Enquanto isso, o Banco Mundial possui seu próprio ‘Systemic 10 Step Program to curb illegal logging’ (Programa sistêmico de 10 passos para reprimir a atividade madeireira ilegal), conhecido carinhosamente pelas ONGs como os ‘10 Passos do Paraíso’. O passo 2 do plano é ‘identificar as fontes legais de madeira’ através de acordo a respeito da definição de madeira legal. Levando em conta as constatações do ICRAF, o Banco diretamente exige que o Departamento Florestal proceda com o delineamento, demarcação e declaração de proteção pelo Estado das florestas para ‘legitimar e estabelecer certeza para fontes legais reconhecidas’. O problema é que no ritmo atual, o Departamento Florestal não vai poder completar sua tarefa até o ano de 2045!
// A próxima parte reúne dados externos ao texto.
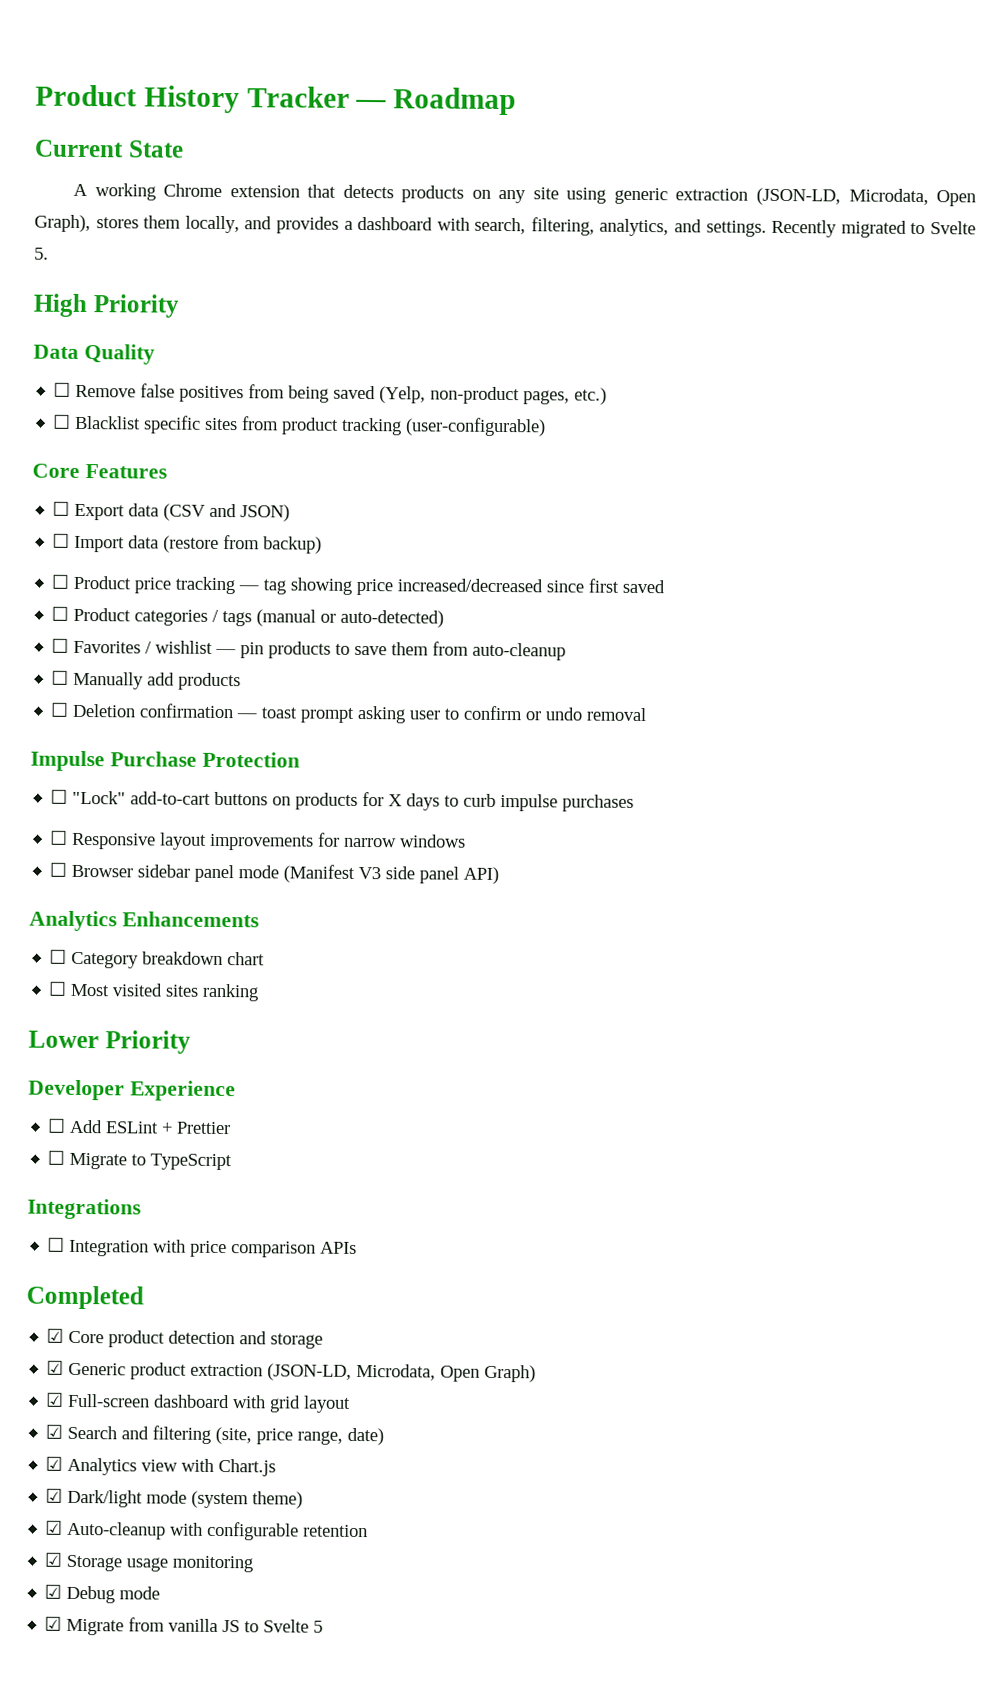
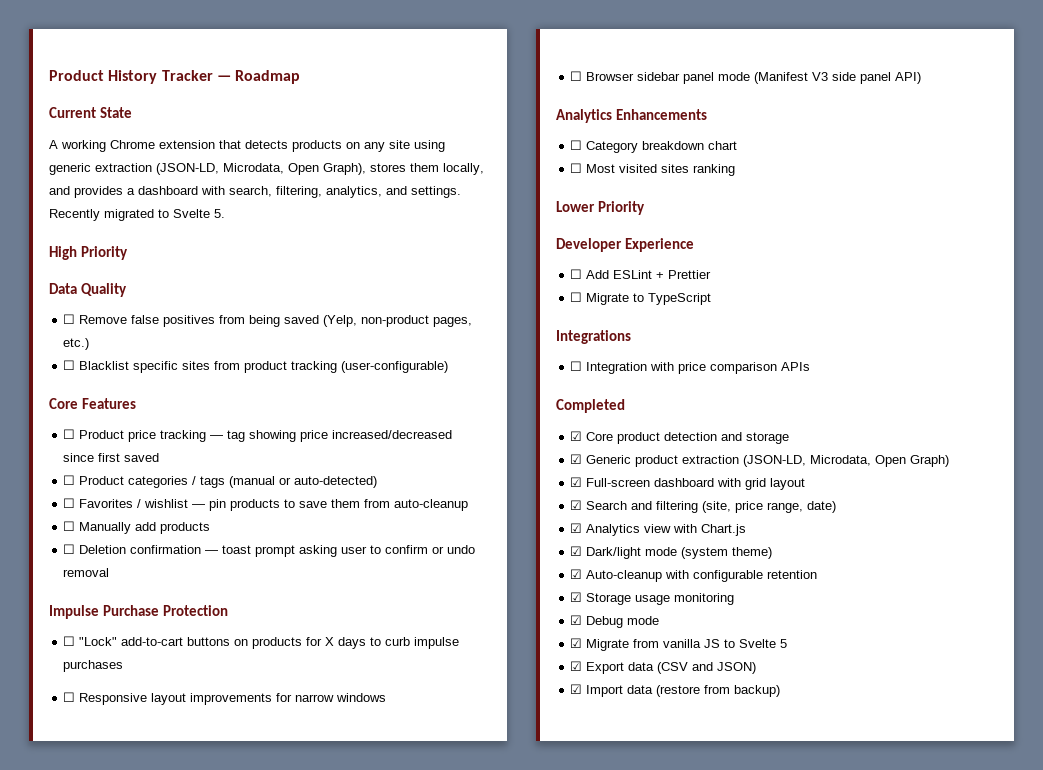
- ☐ Export data (CSV and JSON)
- ☐ Import data (restore from backup)
+ ☑ Export data (CSV and JSON)
+ ☑ Import data (restore from backup)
WALHI, o Forum Ambiental Indonésio e capítulo local de Amigos da Terra, que tem estado pedindo uma moratória à atividade madeireira industrial desde 2001 é céptica a respeito do enfoque inteiro. As moratórias às atividades madeireiras industriais (atualmente estabelecidas em Aceh e Papua) são necessárias no país inteiro, WALHI alega, para permitir espaço para o desenvolvimento de um sistema de manejo florestal transparente e responsável que respeite os direitos comunitários. A atividade madeireira destruidora, apontam, está acontecendo dentro e fora das concessões. A maior parte da perda de florestas dos passados 20 anos tem acontecido por causa das concessões. O desafio não é fazer com que a atividade madeireira seja legal, mas fazer com que seja sustentável. WALHI está preocupado com o fato de que focalizar-se na identificação de ‘atividade madeireira legal’ simplesmente legitima o sistema atual, e perpetuará os negócios que estão sendo feitos às ocultas, pelos quais as concessões são entregues como benefícios para amigos políticos a câmbio de generosos pagamentos aos funcionários florestais e fundos para campanhas eleitorais de partidos políticos. A real economia política da atividade madeireira –para a qual toda a cobertura legal é simplesmente empapelar as fendas- somente pode ser abordada através da detenção do próprio sistema de concessões. De acordo com essa análise, o ‘vírus’ do Ministro Kaban infesta todo o regime florestal e somente a grande cirurgia dá alguma esperança. À medida que todos os doutores estão em desacordo sobre a natureza da doença e sua cura, a prognose para o paciente parece desalentadora.
Marcus Colchester, Forest Peoples Programme: marcus@forestpeoples.org .
Fontes: estudo FPP para TNC vide: http://www.illegal-logging.info/documents.php#144 : Banco Mundial, “A Systemic 10 Step Program to Curb Illegal Logging and Improve Law Enforcement in Indonesia”. (rascunho de agosto de 2005): Jakarta Post 15 de agosto de 2005.